Transportémonos ya a este reino en que no aprenderán más la guerra. Por una fe ardiente, por una luminosa esperanza, corramos con el pensamiento, en nombre de su advenimiento y de su reino, a ese lugar de paz y de alegría.


***

La tierra entera se llenará de gozo, recobrará los derechos que perdió por la culpa de Adán.

"Sabemos, en efecto, que ahora la creación entera gime a una, y a una está en dolores de parto. La creación está aguardando con ardiente anhelo esa manifestación de los hijos de Dios; pues si la creación está sometida a la vanidad, no es de grado, sino por la voluntad de aquel que la sometió; pero con esperanza, porque también la creación misma será libertada de la servidumbre de la corrupción para (participar de) la libertad de la gloria de los hijos de Dios” (Rom. VIII, 22, y 19-21).

Así, pues, a la gloria y a la paz de los Hijos de Dios - de esos hijos resucitados "en Cristo — vendrá a unirse la gloria y la paz dada por Jesucristo a toda la tierra, tanto al mundo animal como al mundo vegetal.

Es entonces cuando el profeta Isaías, que había contemplado desde muy lejos estas horas "de refrigerio" y "estos tiempos de la restauración de todas las cosas", — recordados por San Pedro (Hech.

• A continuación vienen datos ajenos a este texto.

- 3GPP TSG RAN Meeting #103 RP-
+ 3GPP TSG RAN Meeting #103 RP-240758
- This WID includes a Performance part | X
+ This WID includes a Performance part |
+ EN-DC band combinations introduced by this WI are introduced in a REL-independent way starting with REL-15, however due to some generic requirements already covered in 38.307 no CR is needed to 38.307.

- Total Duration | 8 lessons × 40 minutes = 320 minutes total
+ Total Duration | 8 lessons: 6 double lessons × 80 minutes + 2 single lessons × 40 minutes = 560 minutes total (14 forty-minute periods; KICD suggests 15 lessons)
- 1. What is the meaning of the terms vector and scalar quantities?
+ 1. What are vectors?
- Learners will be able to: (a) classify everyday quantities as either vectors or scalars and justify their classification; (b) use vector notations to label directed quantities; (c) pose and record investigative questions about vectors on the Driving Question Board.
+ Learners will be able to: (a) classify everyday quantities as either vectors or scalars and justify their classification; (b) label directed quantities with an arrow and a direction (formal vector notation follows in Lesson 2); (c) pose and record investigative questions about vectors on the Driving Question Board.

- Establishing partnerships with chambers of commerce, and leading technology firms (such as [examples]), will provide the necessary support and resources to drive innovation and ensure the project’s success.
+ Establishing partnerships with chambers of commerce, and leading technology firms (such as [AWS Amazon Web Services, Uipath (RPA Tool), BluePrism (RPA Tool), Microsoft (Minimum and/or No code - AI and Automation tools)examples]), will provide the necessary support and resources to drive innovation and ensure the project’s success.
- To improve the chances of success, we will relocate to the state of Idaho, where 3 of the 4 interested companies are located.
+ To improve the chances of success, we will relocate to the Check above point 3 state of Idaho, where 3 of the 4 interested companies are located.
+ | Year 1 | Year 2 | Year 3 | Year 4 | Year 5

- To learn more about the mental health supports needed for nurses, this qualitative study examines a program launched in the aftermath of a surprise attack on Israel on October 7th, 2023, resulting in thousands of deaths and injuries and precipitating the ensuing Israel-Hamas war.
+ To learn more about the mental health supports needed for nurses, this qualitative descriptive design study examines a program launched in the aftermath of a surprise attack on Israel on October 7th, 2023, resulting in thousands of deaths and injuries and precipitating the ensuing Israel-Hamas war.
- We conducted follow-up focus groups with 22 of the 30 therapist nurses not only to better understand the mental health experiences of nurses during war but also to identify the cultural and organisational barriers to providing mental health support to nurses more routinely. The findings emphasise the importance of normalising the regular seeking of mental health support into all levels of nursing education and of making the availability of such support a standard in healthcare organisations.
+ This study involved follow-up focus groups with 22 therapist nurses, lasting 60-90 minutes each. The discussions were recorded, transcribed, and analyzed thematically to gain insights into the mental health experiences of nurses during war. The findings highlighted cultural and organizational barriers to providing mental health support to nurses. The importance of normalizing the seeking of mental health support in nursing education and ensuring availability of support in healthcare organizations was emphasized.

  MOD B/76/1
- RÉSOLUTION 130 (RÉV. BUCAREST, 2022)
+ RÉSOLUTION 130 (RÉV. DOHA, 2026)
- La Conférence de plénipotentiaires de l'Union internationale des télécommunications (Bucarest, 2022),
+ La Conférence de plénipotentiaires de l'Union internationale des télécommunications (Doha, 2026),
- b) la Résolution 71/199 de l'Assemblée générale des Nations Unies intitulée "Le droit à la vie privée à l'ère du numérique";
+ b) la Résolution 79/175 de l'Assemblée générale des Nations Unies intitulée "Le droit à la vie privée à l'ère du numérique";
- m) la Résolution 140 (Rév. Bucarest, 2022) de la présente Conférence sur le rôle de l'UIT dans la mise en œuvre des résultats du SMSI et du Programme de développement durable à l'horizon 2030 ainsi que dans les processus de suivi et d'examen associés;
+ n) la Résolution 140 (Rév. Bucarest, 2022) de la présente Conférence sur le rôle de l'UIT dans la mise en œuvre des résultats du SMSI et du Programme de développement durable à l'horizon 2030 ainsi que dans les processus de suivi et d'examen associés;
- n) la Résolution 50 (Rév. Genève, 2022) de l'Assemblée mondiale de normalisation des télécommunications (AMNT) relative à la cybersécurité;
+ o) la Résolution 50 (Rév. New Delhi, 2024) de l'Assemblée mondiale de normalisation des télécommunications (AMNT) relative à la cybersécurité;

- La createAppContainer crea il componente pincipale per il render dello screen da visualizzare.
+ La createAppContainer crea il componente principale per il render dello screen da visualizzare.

III, 20-21) — escribía:

"Habitará el lobo con el cordero, y el leopardo se acostará junto al cabrito; el ternero y el leoncillo andarán juntos, y un niñito los guiará. La vaca pacerá con la osa y sus crías se echarán juntas (…) No habrá daño ni destrucción en todo mi santo monte; porque la tierra estará llena del conocimiento de Yahvé, como las aguas cubren el mar” (Is. XI, 6-9).

Sí, "¡todo ojo le verá!".

Y la tierra, maldita en el Edén, será la que se regocije y cubra de flores.

Las fuentes brotarán en el desierto y en la cima de los montes (Is. XXX, 25).

Serán cantos de alegría, gritos de triunfo, porque la viña dará su fruto.

Los lagares rebalsarán y las eras estarán llenas. Cada cual podrá sentarse bajo su higuera y bajo su viña (Véase Is. XXXV; Am. IX, 13; Miq. IV, 4).

¡Qué magnífica visión! La paz ha invadido al mundo celestial y terrestre.

"LA JUSTICIA Y LA PAZ SE BESARAN" (Sal. LXXXV, 11).




[1] "Que procura la paz" y no "pacifico", como se traduce habitualmente. Ver el texto griego (Mt. V, 9).